Hi,

Recently we sequenced a bunch of RNA Seq libraries. I wanted to compare the gene expression levels between all of them. So I used the standard annotation gtf file with the tophat aligned bam file with cuffdiff. I extract the FPKM matrix using cummeRbund. What has me confused is depending on number of bam files under consideration the reported FPKM values are different. The differences are not huge but they are there. Can anybody explain why this is happening and how to get around this issue?

not sure what you mean by "depending on the number of bam files".

If you change the data the FPKM will change - it can't really be the same, after all there is no rule that says that a gene has to express at the exact same level in time or across tissues, conditions etc. not to mention the inherent variability of the measurement process.

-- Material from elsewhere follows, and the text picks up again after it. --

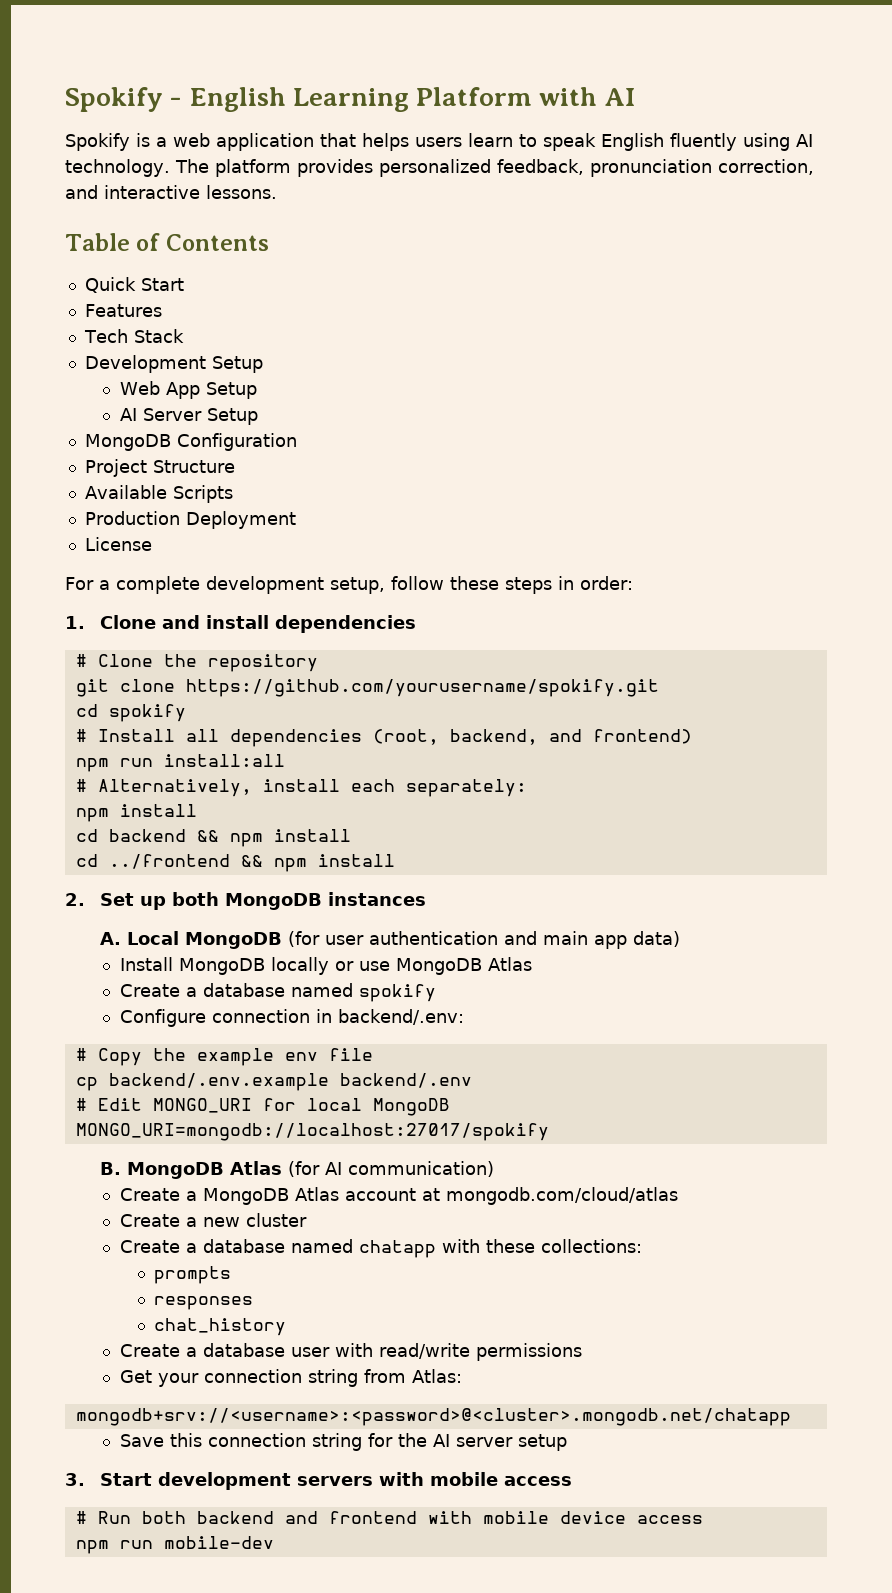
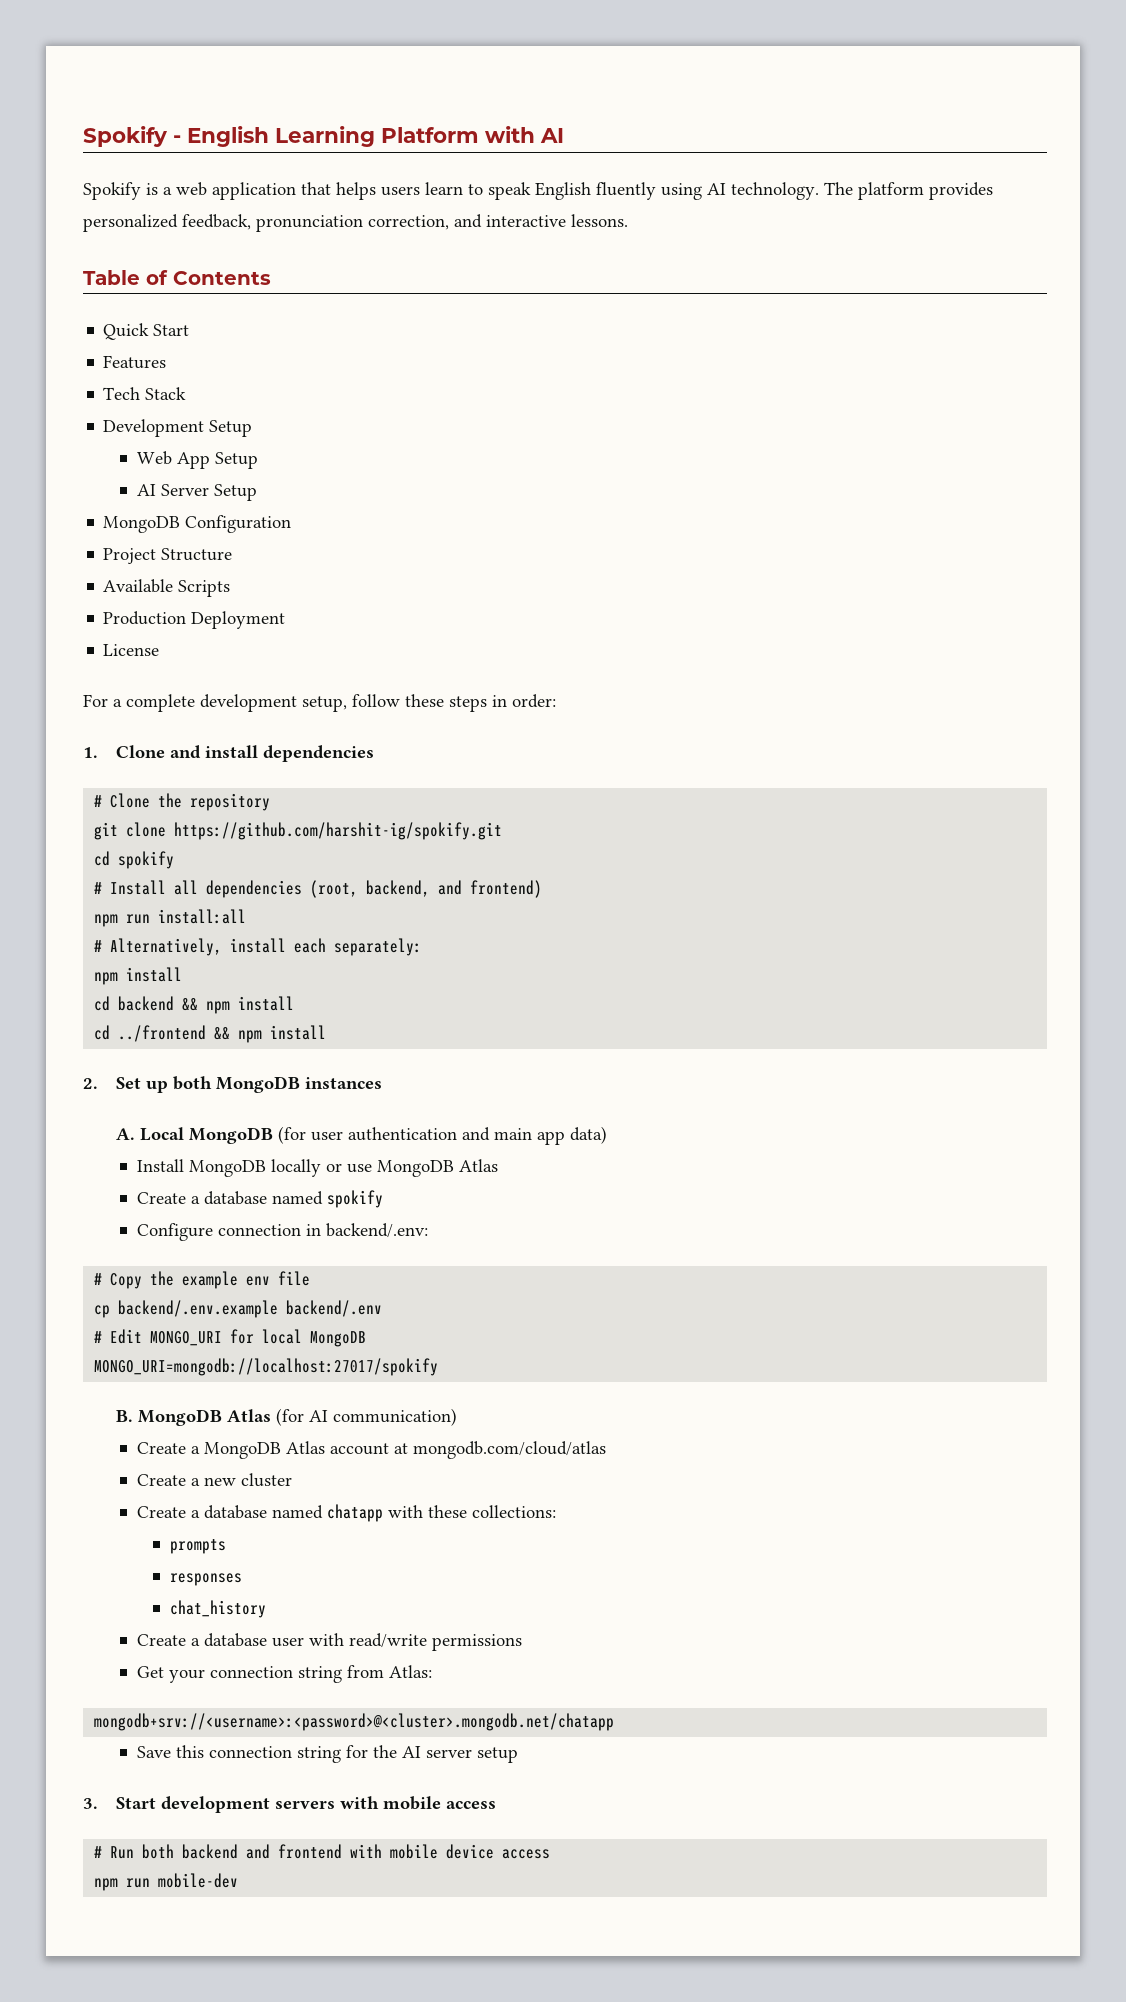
- git clone https://github.com/yourusername/spokify.git
+ git clone https://github.com/harshit-ig/spokify.git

Of course the question is how much does it change? Is the change large enough to invalidate the claim that you would be making? If so the problem is with the claim or the new data is not compatible with the hypothesis that you were after.

Istvan is right - sequencing bias is one possible reason. The other (for me more likely) is the normalisation. The FPKM that cuffdiff produces are normalised but the normalisation factors depend on all samples that have been included in the study. In your case the set of samples are not identical which may lead to different normalisation factors and than different FPKM.

By the way, I stopped using cuffdiff a few months ago because the FDR values produced by the most recent version did not seem at all convincing. I would recommend using edgeR or DESeq.